High load average on Lucid for nominal/idle system use

Bug #635181 reported by Chris
46
This bug affects 7 people
Affects Status Importance Assigned to Milestone
linux (Ubuntu)
Invalid
Undecided
Unassigned

Bug Description

This is a VBox guest. It has been updated to the latest kernel.

Doing an rsync of a folder containing a large amount of data in sub folders to an NFS mounted devices. the load average will rise to +6 and render the console frozen. Trying to login to the guest via ssh will wait for 10 min before the tcp session times out. Rebooting and Trying again the system did not freeze, but the load average stays high. Observations of iftop, iotop and top show no process is taking the system resources (zero io on iftop and iotop). could not Ctrl-C out of rsync. Forced to kill rsync pid.
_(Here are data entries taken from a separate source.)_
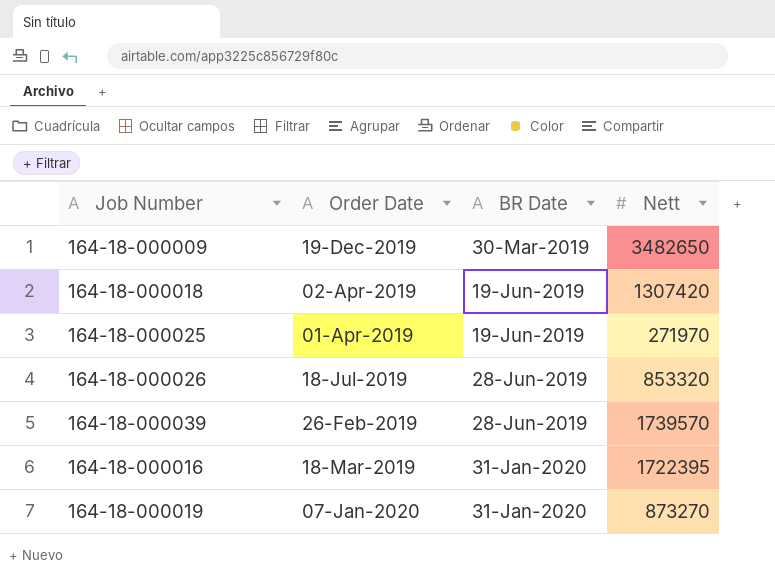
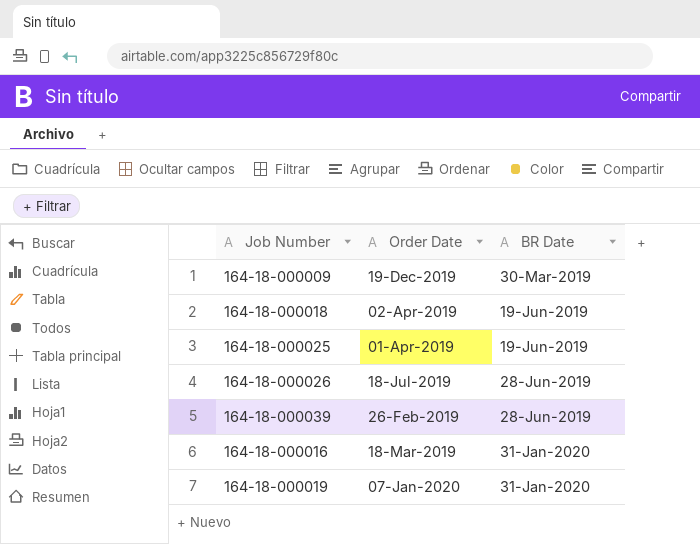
column Nett | position: 4 -> none

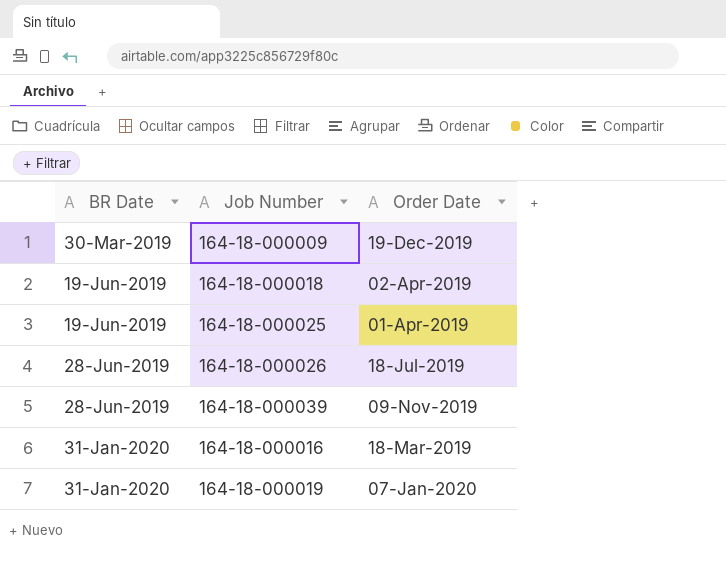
column BR Date | position: 3 -> 1
164-18-000039 | Order Date: 26-Feb-2019 -> 09-Nov-2019

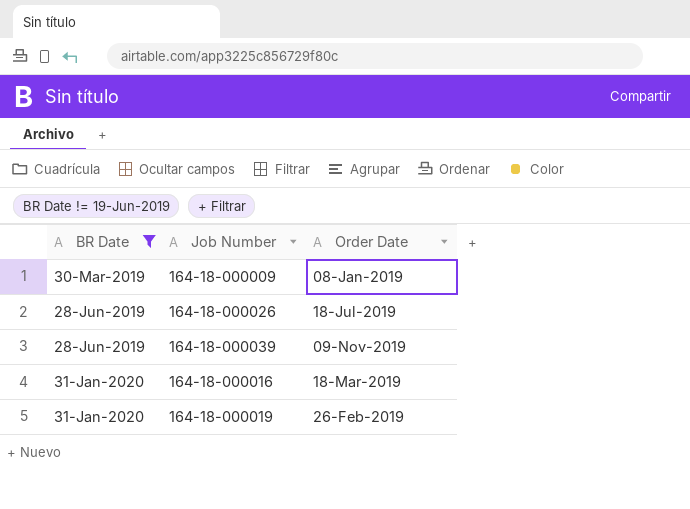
filter: none -> BR Date != 19-Jun-2019
164-18-000009 | Order Date: 19-Dec-2019 -> 08-Jan-2019
164-18-000019 | Order Date: 07-Jan-2020 -> 26-Feb-2019

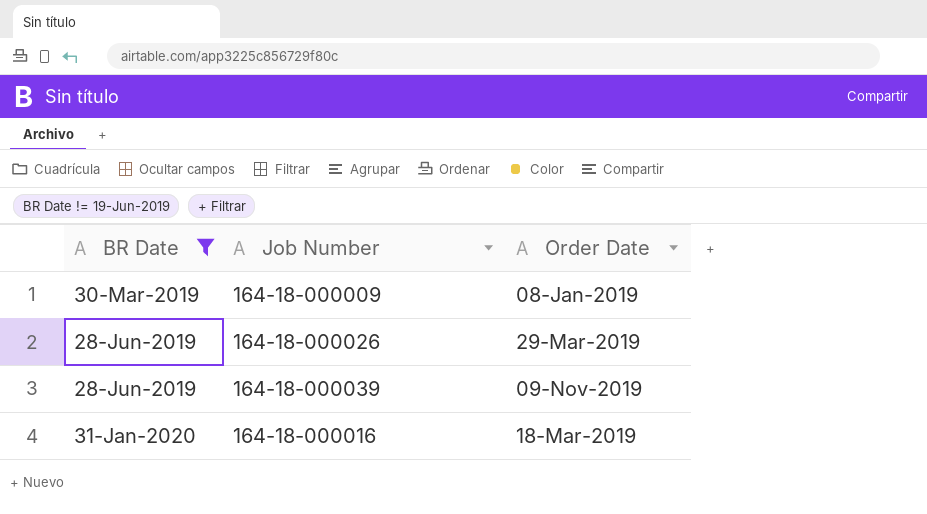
row 164-18-000019: 31-Jan-2020 | 26-Feb-2019 -> none
164-18-000026 | Order Date: 18-Jul-2019 -> 29-Mar-2019

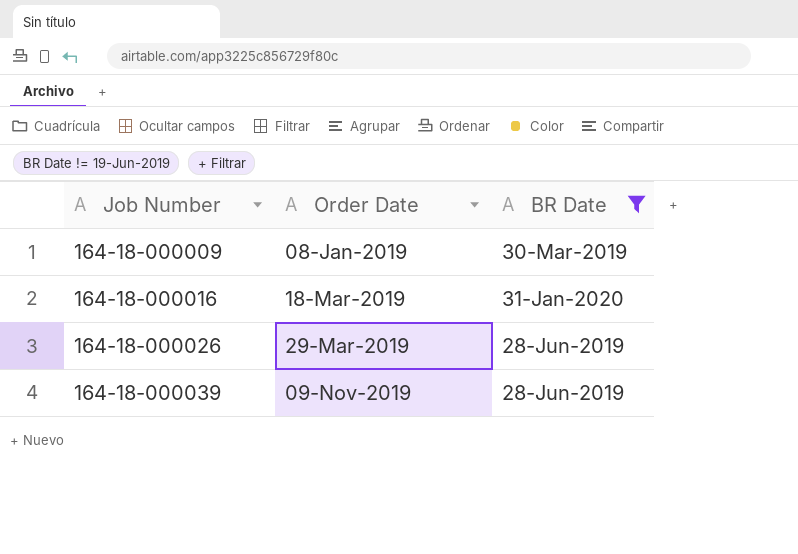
row order: BR Date ascending -> Job Number ascending
column BR Date | position: 1 -> 3

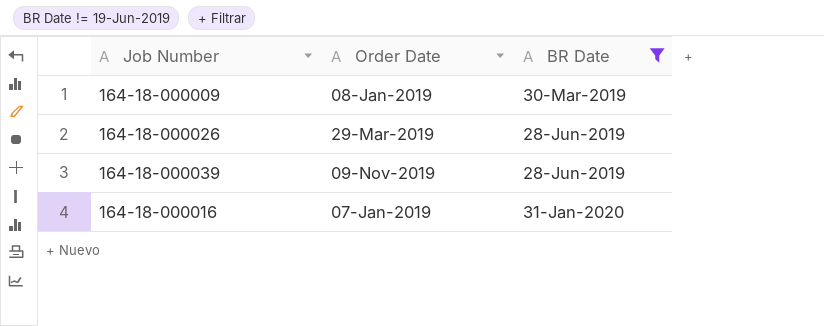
row order: Job Number ascending -> BR Date ascending
164-18-000016 | Order Date: 18-Mar-2019 -> 07-Jan-2019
Similar load average comes from doing intra vdi copies of large files. Doing a DD of /dev/zero from the virtual system to a USB mounted devices also causes the issue above.

Parent OS is also lucid with latest patches. Moving large files from one device to another causes similar load average. Identical response.

After the #42 kernel load averages went from 50 to 5 but lack of usability still remains. Though the load average numbers are more realistic, the issue of load averages climbing to high numbers for what should be a modest request seems unreasonable.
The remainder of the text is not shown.